Work request: Starting with the first line of the listing, quote each line exactly until and including the one with "- The project will also develop", leaving pictures out.

Top of Dataset

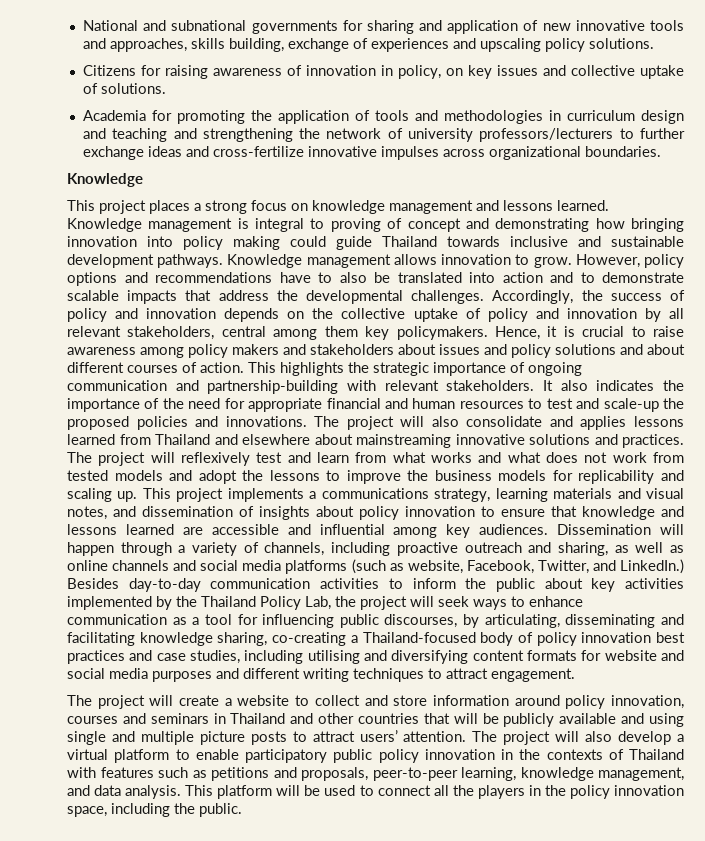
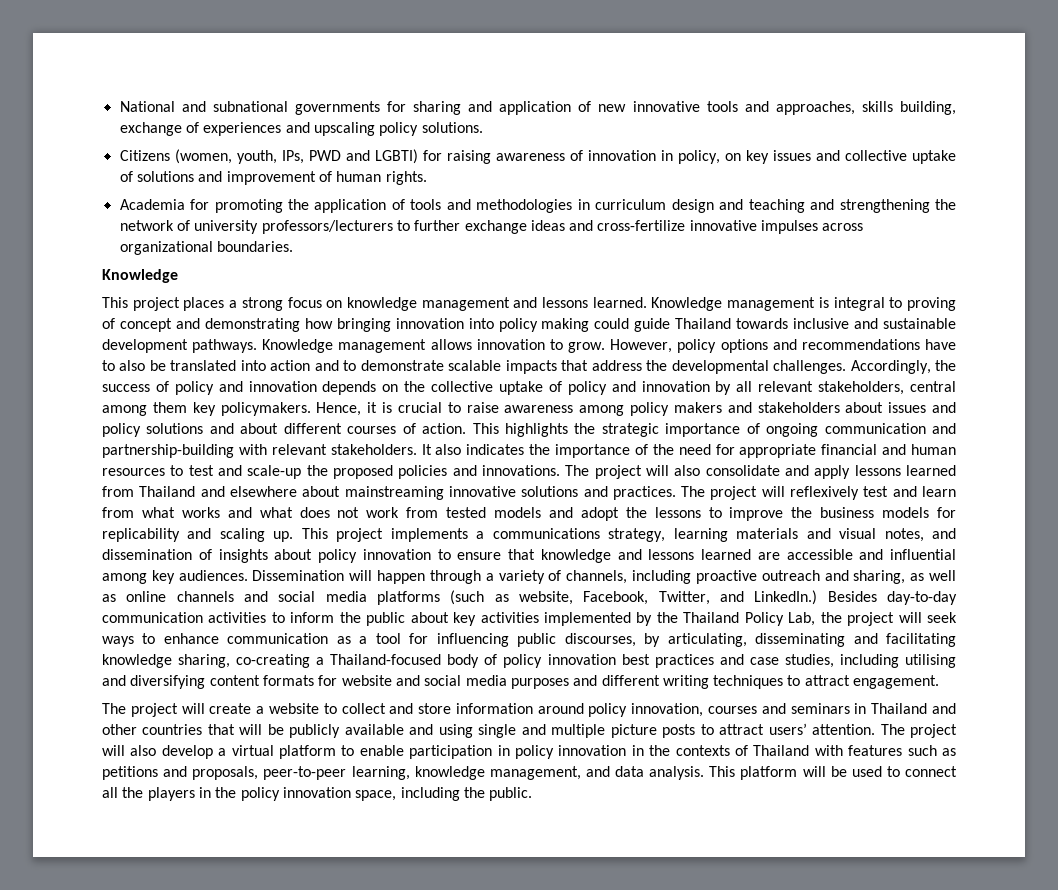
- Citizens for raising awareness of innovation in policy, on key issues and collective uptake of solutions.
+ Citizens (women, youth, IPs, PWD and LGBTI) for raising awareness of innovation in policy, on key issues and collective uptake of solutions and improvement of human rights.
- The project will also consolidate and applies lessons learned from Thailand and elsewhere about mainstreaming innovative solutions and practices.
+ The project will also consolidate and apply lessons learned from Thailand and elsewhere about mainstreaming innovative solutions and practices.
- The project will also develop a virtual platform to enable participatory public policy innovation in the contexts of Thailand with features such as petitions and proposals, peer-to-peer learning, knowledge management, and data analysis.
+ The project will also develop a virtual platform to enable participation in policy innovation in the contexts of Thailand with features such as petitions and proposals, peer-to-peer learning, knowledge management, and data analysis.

Bottom of Dataset

Result:
- Citizens for raising awareness of innovation in policy, on key issues and collective uptake of solutions.
+ Citizens (women, youth, IPs, PWD and LGBTI) for raising awareness of innovation in policy, on key issues and collective uptake of solutions and improvement of human rights.
- The project will also consolidate and applies lessons learned from Thailand and elsewhere about mainstreaming innovative solutions and practices.
+ The project will also consolidate and apply lessons learned from Thailand and elsewhere about mainstreaming innovative solutions and practices.
- The project will also develop a virtual platform to enable participatory public policy innovation in the contexts of Thailand with features such as petitions and proposals, peer-to-peer learning, knowledge management, and data analysis.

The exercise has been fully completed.